Forget high-tech gadgetry. A simple angled line of large, inverted cups is the key feature of the dredge designed by Goudey, a researcher at the Massachusetts Institute of Technology’s Sea Grant program.
On a traditional dredge, the scallops are knocked free of the ocean’s bottom and into a trailing chain bag by a metal cutting bar. Environmentalists say that bar is the most damaging feature of the dredge, destroying the ocean floor habitat that marine life depend on for survival.
“It’s been likened to a bulldozer going along the bottom,” said Gib Brogan of the environmental group Oceana.
Goudey’s dredge replaces the cutting bar with the line of cups, which redirect the water flow created when the dredge moves, shooting it at the scallops and popping them off the seafloor.
Scientists differ about the effects of the fishing gear on the ocean floor. Ironically, Goudey believes the problem is hugely exaggerated. He said the traditional dredge moves so quickly it barely hits the bottom and can’t do the damage environmentalists claim.
His work, he hopes, eventually can help make the issue irrelevant.
“Right or wrong, the disturbance being caused is unnecessary,” Goudey said. “If you can catch scallops without doing that, why not?”
The scallop is a shellfish about the size of an adult hand. Most people eat only the abductor muscle, which opens and shuts the animal’s shell. Scallops are found worldwide, including off China and Japan, but the Atlantic scallop is larger than other species.
The Atlantic scallop fleet consists of 350 boats in ports from New England to Virginia, and another 400 or so smaller boats that fish scallops less frequently.
The scallop industry has steadily grown in Virginia, from a volume of 9.1 million pounds worth $41 million in 2000 to 19.6 million pounds worth $92 million in 2004, according to federal statistics.
Virginia’s richest fishery is concentrated on the Eastern Shore, on the Peninsula and in Virginia Beach. Some vessels go far offshore for weeks at a time.
New Bedford’s scallop fishery is hugely profitable and the reason the city has been the highest revenue fishing port in the country for seven straight years. Last year, the port’s catch was worth $281 million.
But regulations to protect the ocean floor could cut into those profits.
Such rules are already in place in scattered areas around New England. Last month, the New England Fishery Management Council cleared the way for more by designating rich scallop grounds in the Great South Channel off New Bedford as critical for juvenile cod.
Environmentalists say cod are struggling partly because the dredges are destroying bottom habitat where young cod mature and take shelter from predators. The council’s new designation means scallopers eventually could be banned from areas in the channel.

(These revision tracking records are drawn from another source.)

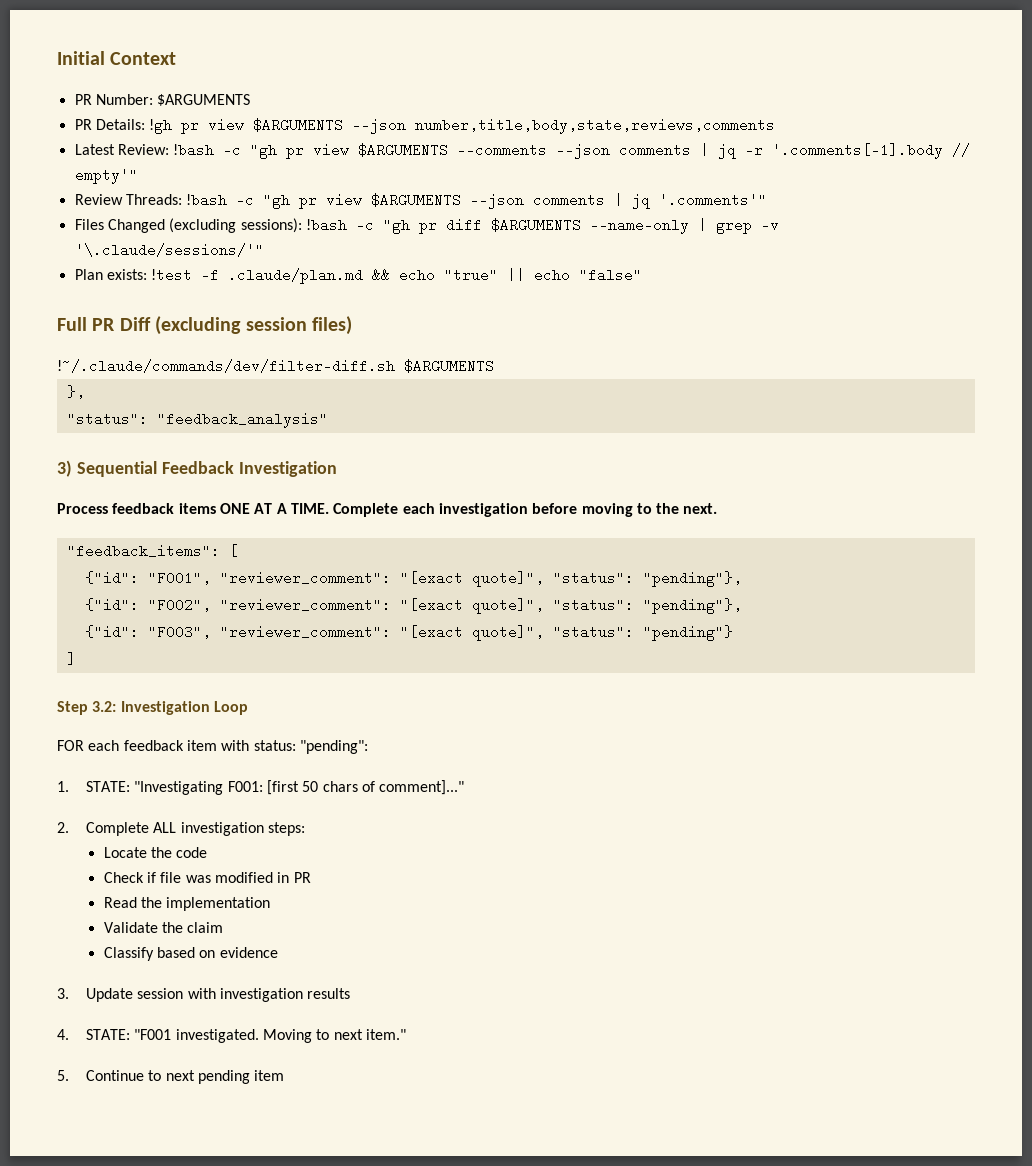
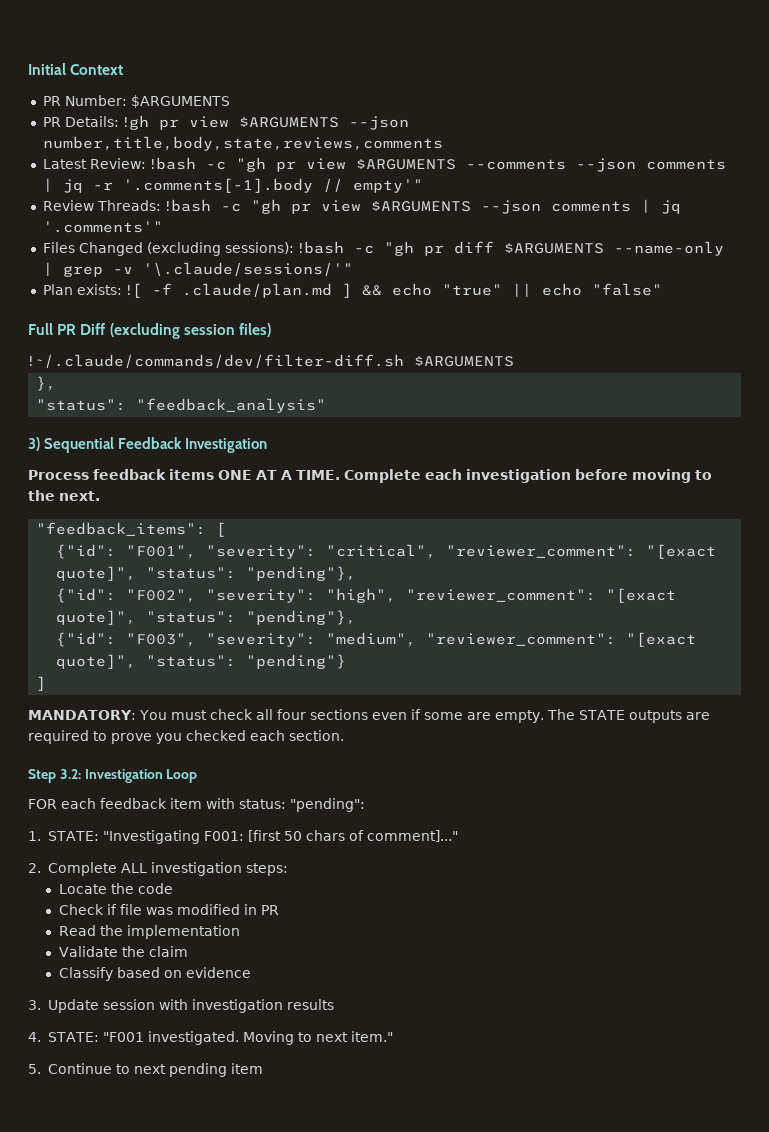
- Plan exists: !test -f .claude/plan.md && echo "true" || echo "false"
+ Plan exists: ![ -f .claude/plan.md ] && echo "true" || echo "false"
- {"id": "F001", "reviewer_comment": "[exact quote]", "status": "pending"},
+ {"id": "F001", "severity": "critical", "reviewer_comment": "[exact quote]", "status": "pending"},
- {"id": "F002", "reviewer_comment": "[exact quote]", "status": "pending"},
+ {"id": "F002", "severity": "high", "reviewer_comment": "[exact quote]", "status": "pending"},
- {"id": "F003", "reviewer_comment": "[exact quote]", "status": "pending"}
+ {"id": "F003", "severity": "medium", "reviewer_comment": "[exact quote]", "status": "pending"}
+ MANDATORY: You must check all four sections even if some are empty. The STATE outputs are required to prove you checked each section.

Chris Wright, 45, a New Bedford scalloper, said he doesn’t believe his dredges are hurting the bottom off New Bedford, which is still productive after decades of fishing, and no one has proved they’re hurting cod, either.
“I get the feeling they feel like they can keep cutting us back because we’ve done well,” he said.
Even as advocates push for new rules, science doesn’t give a definitive answer on how much they are needed. A federal report by the National Research Council in 2002 said dredging does long-term damage to stable areas of seafloor, such as the gravelly Great South Channel. It recommends a combination of restrictions, including cuts in fishing time, new gear and closed fishing areas.
But a 2006 study by the researchers at the University of Massachusetts at Dartmouth compared an area of Georges Bank that was dredged to an undredged area, and found over 13 months there was less bottom disturbance in the dredged area. The study suggested previous research had overstated how much damage a dredge can do in the always-shifting seafloor environment.